And yet, you go right on in the next sentence to make it a Python/Pandas/Numpy vs. R/everything in CRAN comparison. Libraries count.

mbreese's point was not that that is wrong or misguided, just that it was happening.

R has pandas/numpy/scipy integrated in the language (for the most used features at least), but that doesn't make much of a difference because any person that wants to use these tools will do a quick "pip install" to grab them. (which is pretty fast with the new Wheels system)

Out of curiosity, why do you consider CRAN to be much better than PyPI?

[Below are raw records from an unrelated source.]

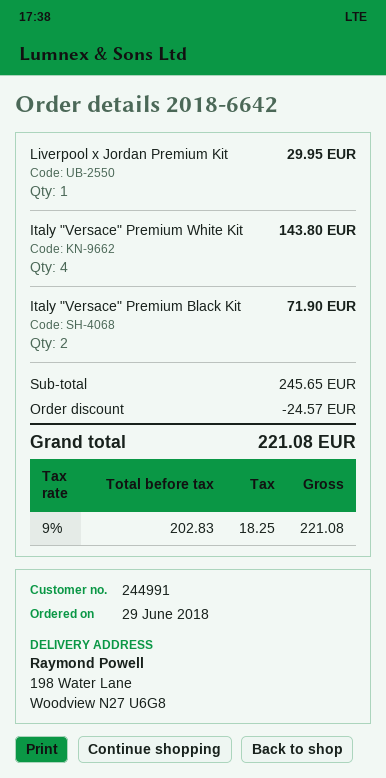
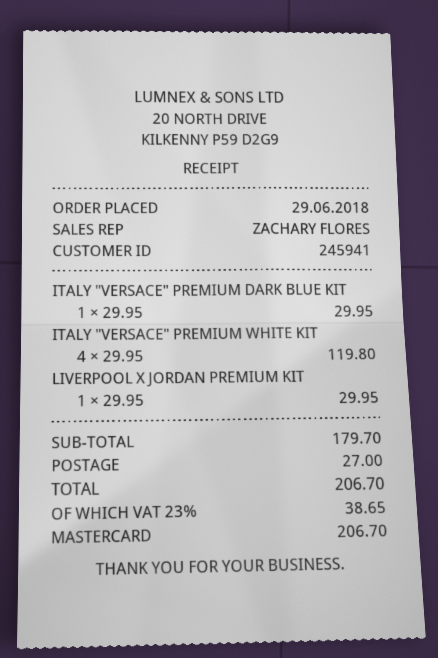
customer number: 244991 -> 245941
Italy "Versace" Premium White Kit: 4 for 143.80 -> 4 for 119.80
Italy "Versace" Premium Black Kit: 2 for 71.90 -> none
ITALY "VERSACE" PREMIUM DARK BLUE KIT: none -> 1 for 29.95
subtotal: 245.65 -> 179.70
discount: 24.57 -> none
shipping: none -> 27.00
tax: 9% = 18.25 -> 23% = 38.65
total: 221.08 -> 206.70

I'm only thinking about CRAN > PyPI in terms of statistical packages. CRAN is where new statistical analysis techniques / packages are initially published. If you're lucky they might get ported to Python after the fact. I didn't even mention Bioconductor, which is another beast entirely. There isn't an equivalent of Bioconductor for Python at all.

And the last time I checked, "pip install numpy" could be quite a pain, especially if you needed to compile dependencies. Rstudio makes it ridiculously easy to install R and add packages.

However - for all other types of packages, PyPI is obviously superior. The breadth of packages on PyPI is much better than CRAN.

It about choosing the right tool for the job.

the best way to get the entire numpy/scipy/numba package is anaconda[1]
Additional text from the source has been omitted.